Помимо этих компаний, обременявших нас в течение всего трудового дня, мы были опутаны ещё постоянной говорильней. Это красиво называлось "проблемами" и "вопросами". Темы были такие: "Проблемы плодородия", "Вопрос поднятия плодовитости свиней", "Проблема увеличения надоев коров", "Вопрос яйценоскости кур" и тому подобное.
Мягко говоря, наивно было ожидать увеличения производительности сельского хозяйства, развернув наступление лозунгами и постановкой вопросов. Но для нас каждая такая компания со связанными или отвлечёнными проблемами и вопросами, только становилась лишним поводом для нахождения виновных в её невыполнении.
Задачи партии и правительства по коллективизации можно сформулировать несколькими фразами: плохое надо преобразить в хорошее, из немного надо сделать много, маленькое должно стать большим. Достижение целей ничем не ограничивалось, и поэтому никто не считался с человеческими затратами, выраженных в поте, страхе и унижении.

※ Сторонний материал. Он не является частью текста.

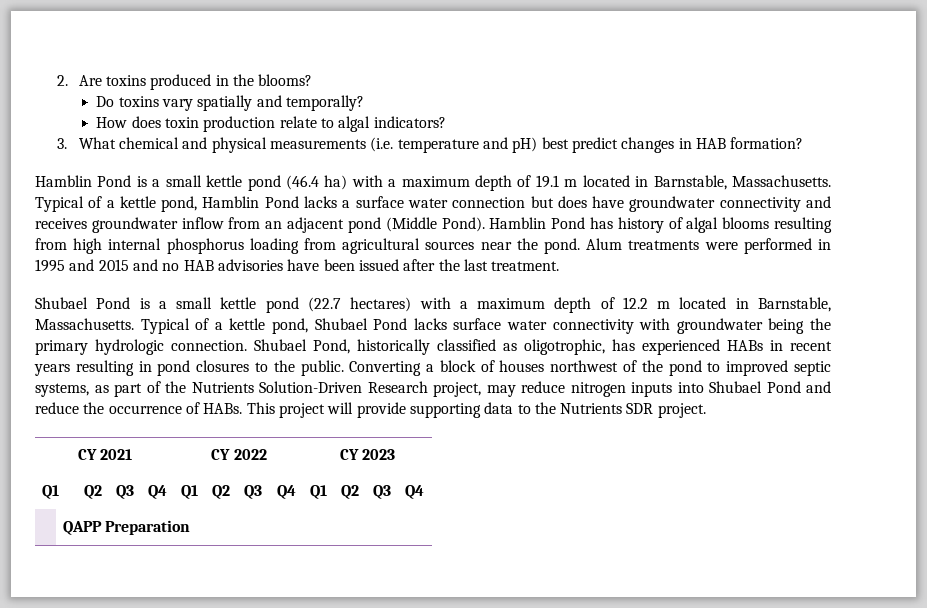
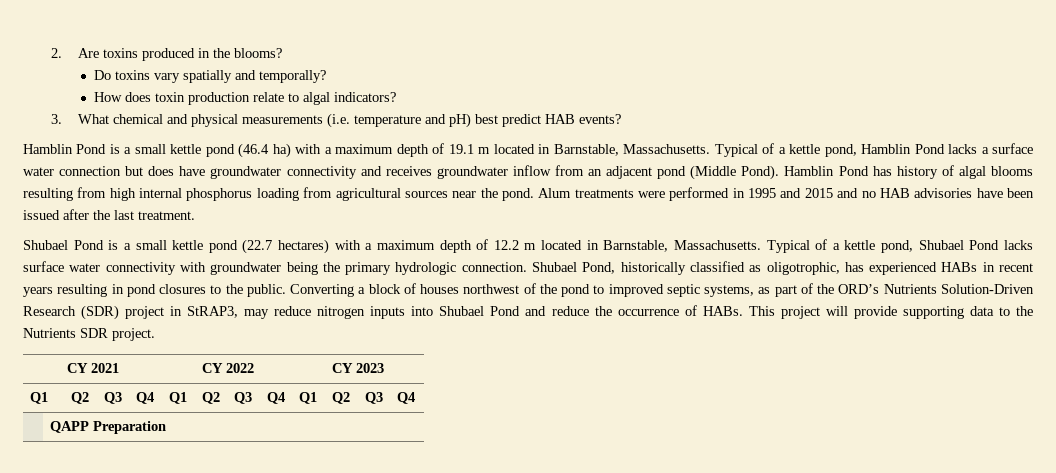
- 3. What chemical and physical measurements (i.e. temperature and pH) best predict changes in HAB formation?
+ 3. What chemical and physical measurements (i.e. temperature and pH) best predict HAB events?
- Converting a block of houses northwest of the pond to improved septic systems, as part of the Nutrients Solution-Driven Research project, may reduce nitrogen inputs into Shubael Pond and reduce the occurrence of HABs.
+ Converting a block of houses northwest of the pond to improved septic systems, as part of the ORD’s Nutrients Solution-Driven Research (SDR) project in StRAP3, may reduce nitrogen inputs into Shubael Pond and reduce the occurrence of HABs.

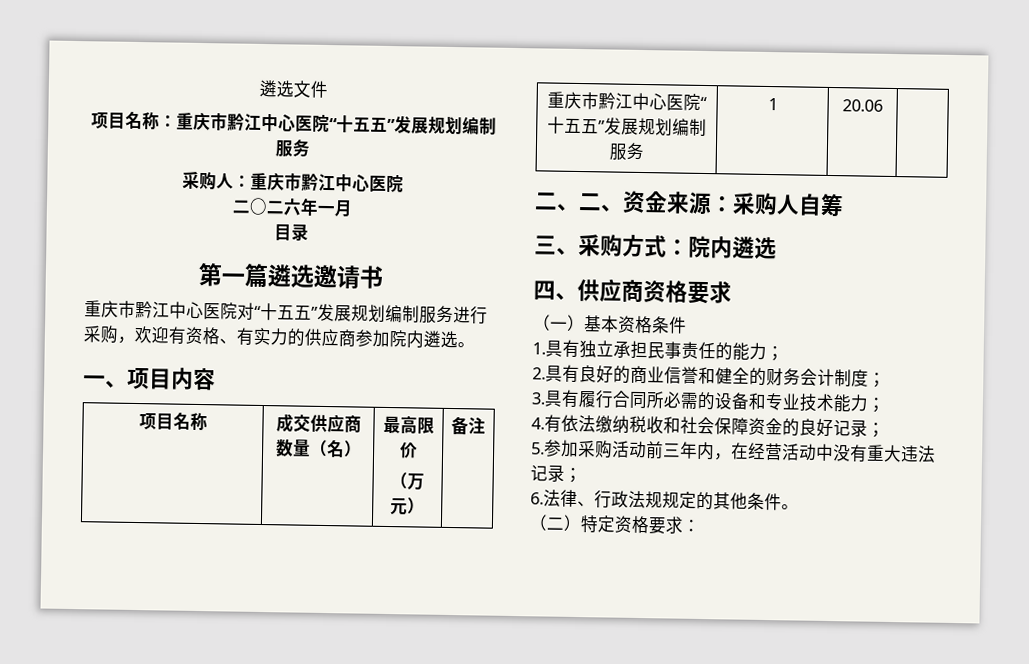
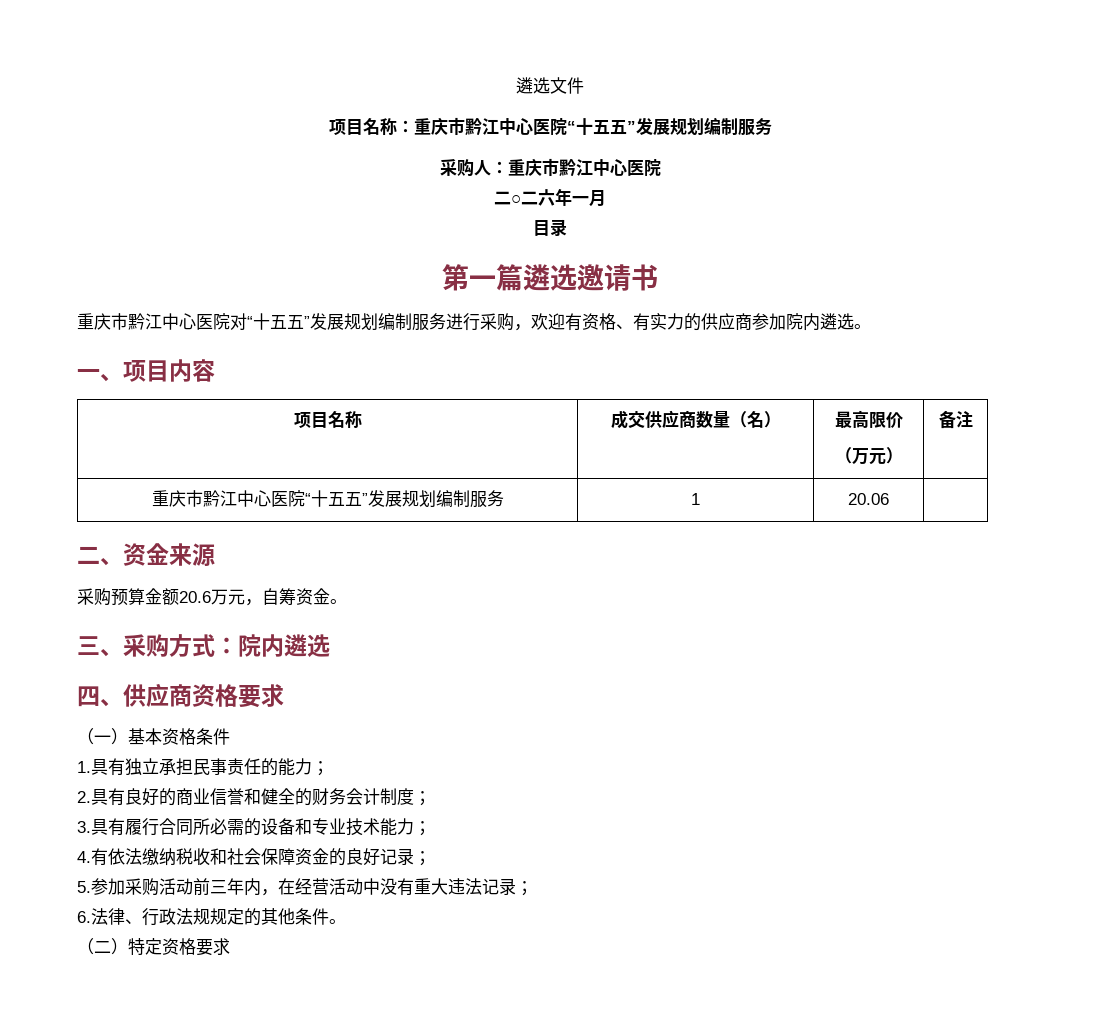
- 二、二、资金来源：采购人自筹
+ 二、资金来源
+ 采购预算金额20.6万元，自筹资金。
- （二）特定资格要求：
+ （二）特定资格要求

От колхозников требовалось не просто участие, а радостная готовность и энтузиазм в выполнении поставленных задач. Малейшее проявление равнодушия воспринималось подозрительно, потому что это расценивалось как оппозиция к официальной политики, и, следовательно, саботаж, как говорили коммунисты.

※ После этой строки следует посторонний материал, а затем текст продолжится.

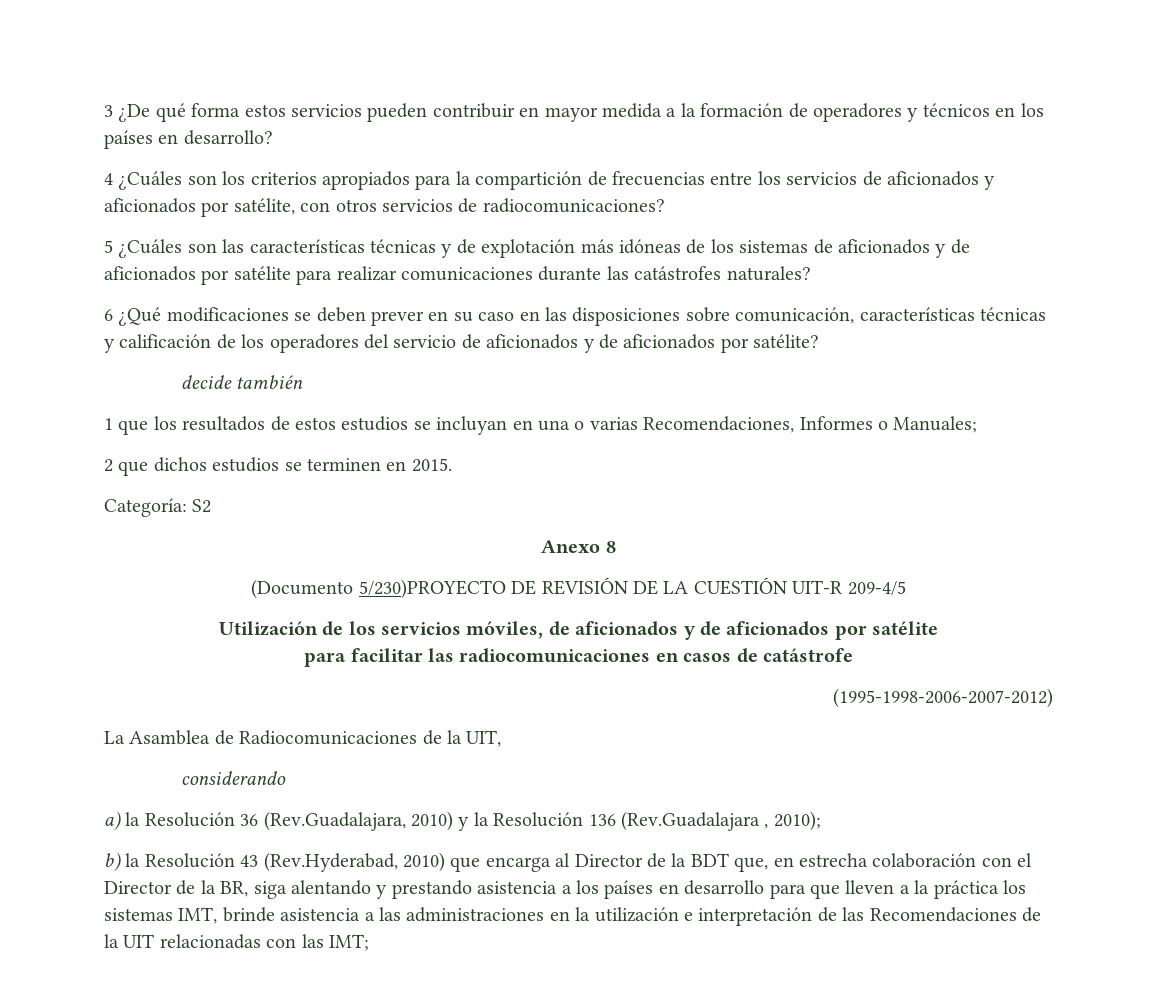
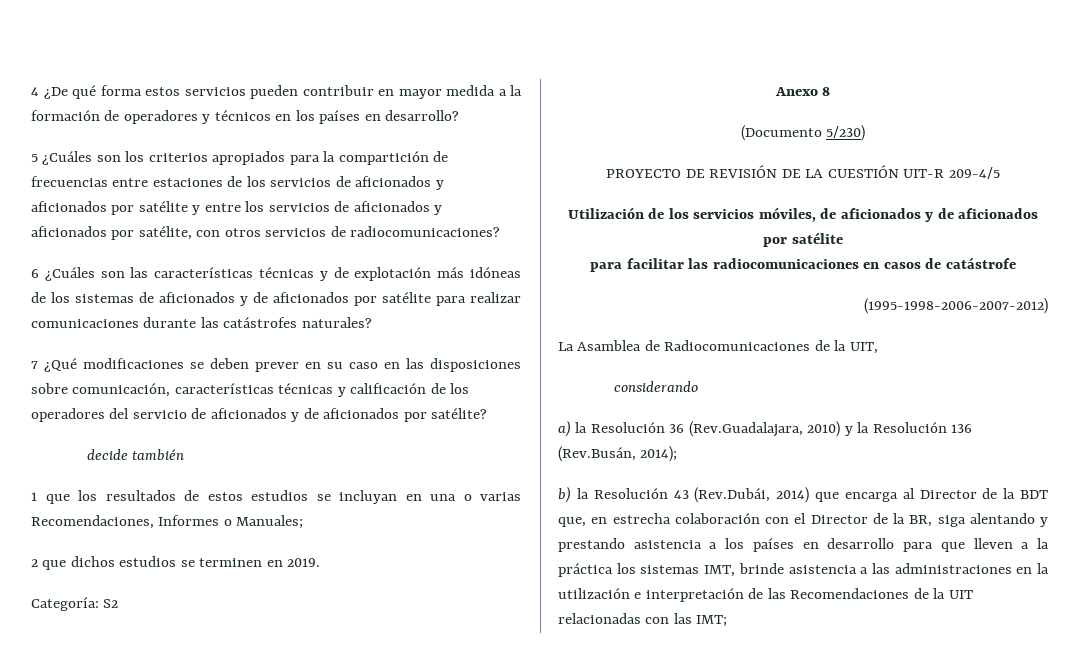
- 3 ¿De qué forma estos servicios pueden contribuir en mayor medida a la formación de operadores y técnicos en los países en desarrollo?
+ 4 ¿De qué forma estos servicios pueden contribuir en mayor medida a la formación de operadores y técnicos en los países en desarrollo?
- 4 ¿Cuáles son los criterios apropiados para la compartición de frecuencias entre los servicios de aficionados y aficionados por satélite, con otros servicios de radiocomunicaciones?
+ 5 ¿Cuáles son los criterios apropiados para la compartición de frecuencias entre estaciones de los servicios de aficionados y aficionados por satélite y entre los servicios de aficionados y aficionados por satélite, con otros servicios de radiocomunicaciones?
- 5 ¿Cuáles son las características técnicas y de explotación más idóneas de los sistemas de aficionados y de aficionados por satélite para realizar comunicaciones durante las catástrofes naturales?
+ 6 ¿Cuáles son las características técnicas y de explotación más idóneas de los sistemas de aficionados y de aficionados por satélite para realizar comunicaciones durante las catástrofes naturales?
- 6 ¿Qué modificaciones se deben prever en su caso en las disposiciones sobre comunicación, características técnicas y calificación de los operadores del servicio de aficionados y de aficionados por satélite?
+ 7 ¿Qué modificaciones se deben prever en su caso en las disposiciones sobre comunicación, características técnicas y calificación de los operadores del servicio de aficionados y de aficionados por satélite?
- 2 que dichos estudios se terminen en 2015.
+ 2 que dichos estudios se terminen en 2019.
- (Documento 5/230)PROYECTO DE REVISIÓN DE LA CUESTIÓN UIT-R 209-4/5
+ (Documento 5/230)
+ PROYECTO DE REVISIÓN DE LA CUESTIÓN UIT-R 209-4/5
- a) la Resolución 36 (Rev.Guadalajara, 2010) y la Resolución 136 (Rev.Guadalajara , 2010);
+ a) la Resolución 36 (Rev.Guadalajara, 2010) y la Resolución 136 (Rev.Busán, 2014);
- b) la Resolución 43 (Rev.Hyderabad, 2010) que encarga al Director de la BDT que, en estrecha colaboración con el Director de la BR, siga alentando y prestando asistencia a los países en desarrollo para que lleven a la práctica los sistemas IMT, brinde asistencia a las administraciones en la utilización e interpretación de las Recomendaciones de la UIT relacionadas con las IMT;
+ b) la Resolución 43 (Rev.Dubái, 2014) que encarga al Director de la BDT que, en estrecha colaboración con el Director de la BR, siga alentando y prestando asistencia a los países en desarrollo para que lleven a la práctica los sistemas IMT, brinde asistencia a las administraciones en la utilización e interpretación de las Recomendaciones de la UIT relacionadas con las IMT;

Среди всего этого вороха компаний, проблем и вопросов, мне больше всего запомнилась "Лошадиная" компания. Это событие было самым невероятным и нелепым, а для некоторых оно стало самым трагическим.
Коллективизация требовала полного обобществление домашнего скота.
Каждый крестьянин при вступлении в колхоз обязан был передать колхозу всю свою домашнюю скотину. Естественно, каждый предпочёл при этом иметь наименьшее количество скота. Многие перед лицом такой ситуации забивали свой скот до того, как их насильно вынуждали стать колхозниками. Некоторые пытались продать или обменять своих животных. Но не всё могло быть проданным, и эта оставшаяся скотина загонялась в колхозные стойла, переходя в собственность колхоза.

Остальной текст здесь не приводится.